## WHAT IS NEEDED
The tail of the records, from the line containing "- Import Short Test Results" through the final line, should be printed exactly and on its own.

## GIVEN RECORDS
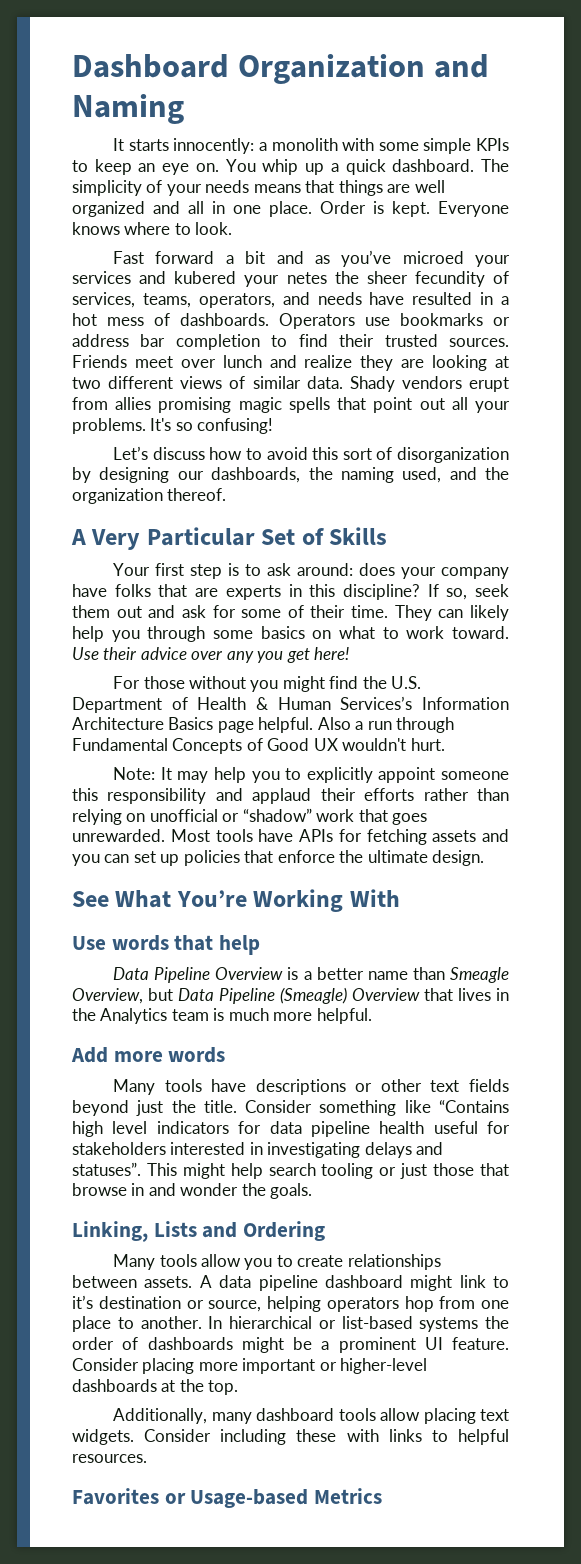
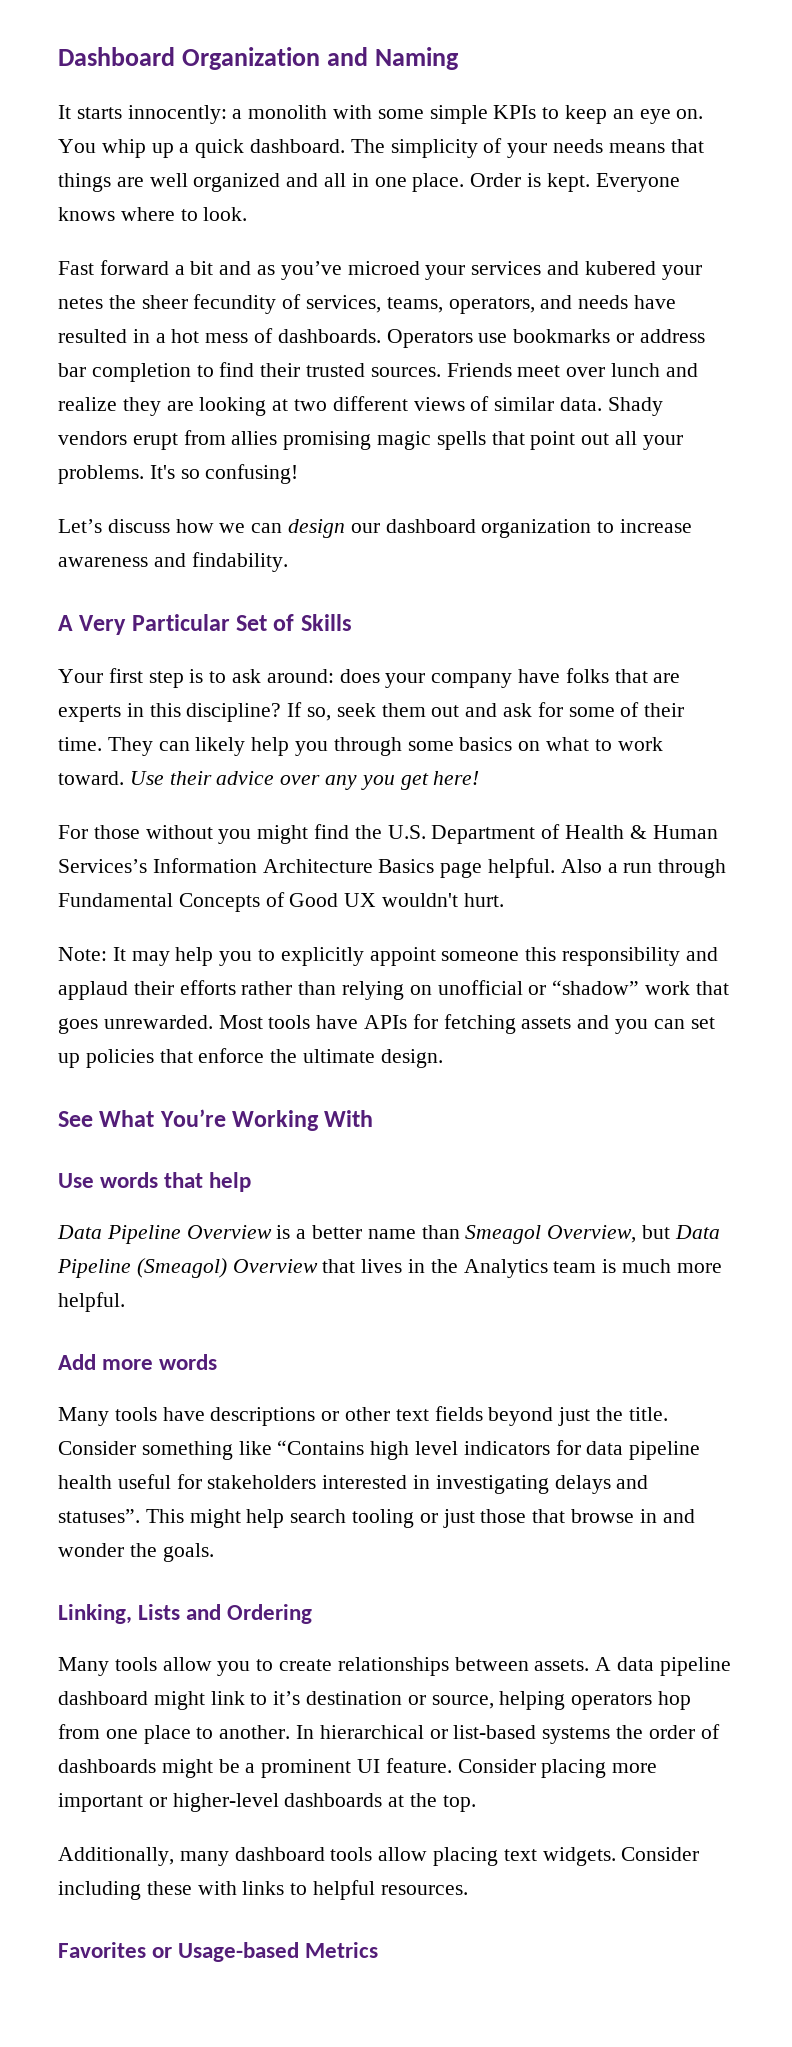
- Let’s discuss how to avoid this sort of disorganization by designing our dashboards, the naming used, and the organization thereof.
+ Let’s discuss how we can design our dashboard organization to increase awareness and findability.
- Data Pipeline Overview is a better name than Smeagle Overview, but Data Pipeline (Smeagle) Overview that lives in the Analytics team is much more helpful.
+ Data Pipeline Overview is a better name than Smeagol Overview, but Data Pipeline (Smeagol) Overview that lives in the Analytics team is much more helpful.

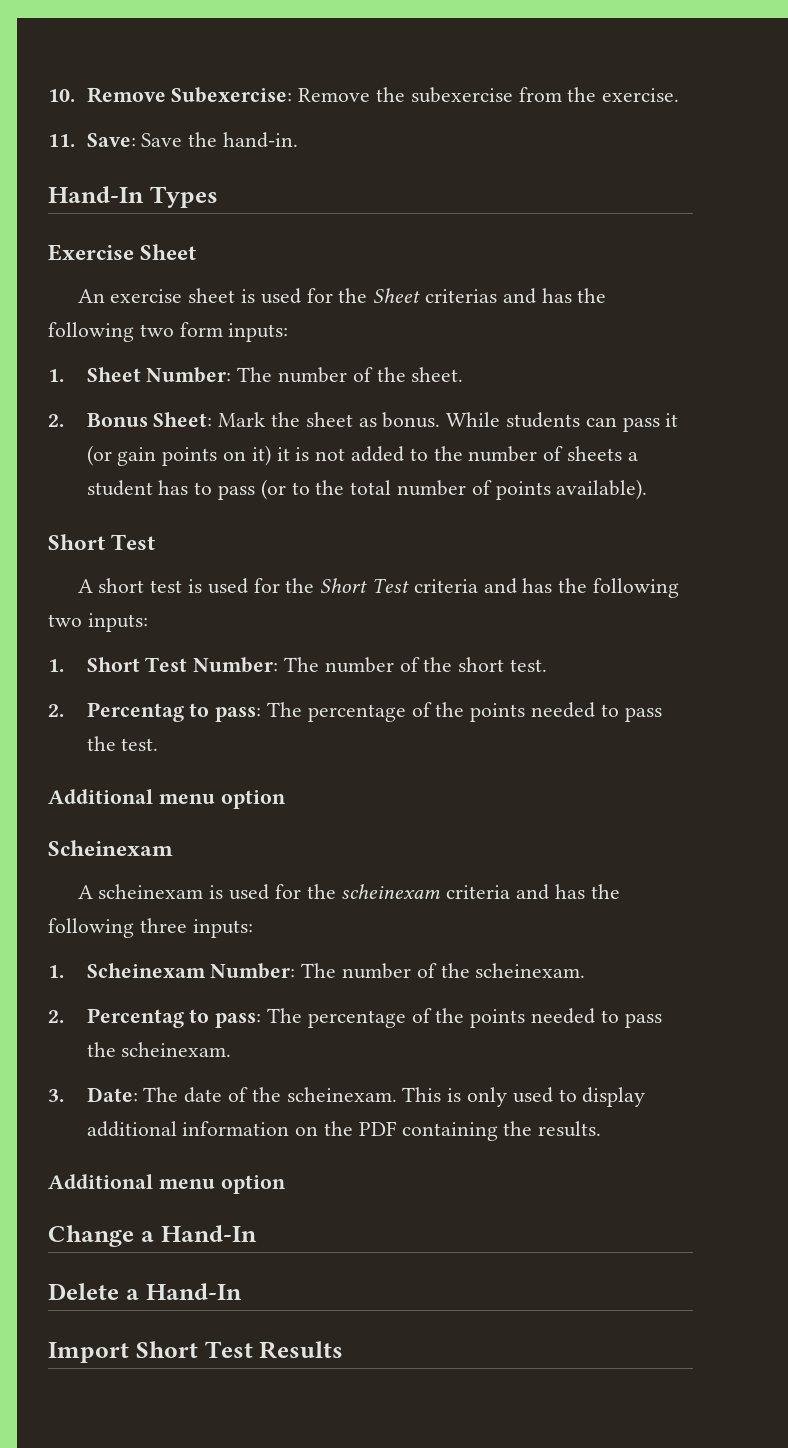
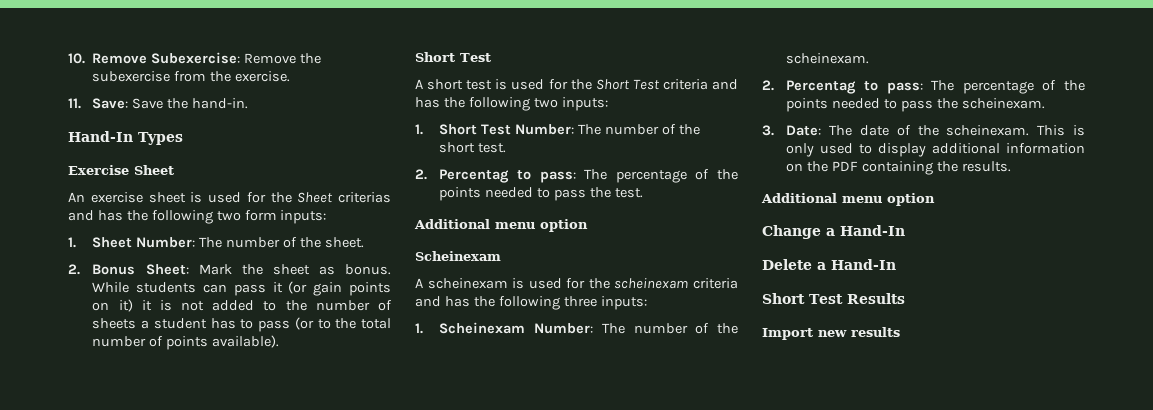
- Import Short Test Results
+ Short Test Results
+ Import new results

## YOUR RESPONSE
- Import Short Test Results
+ Short Test Results
+ Import new results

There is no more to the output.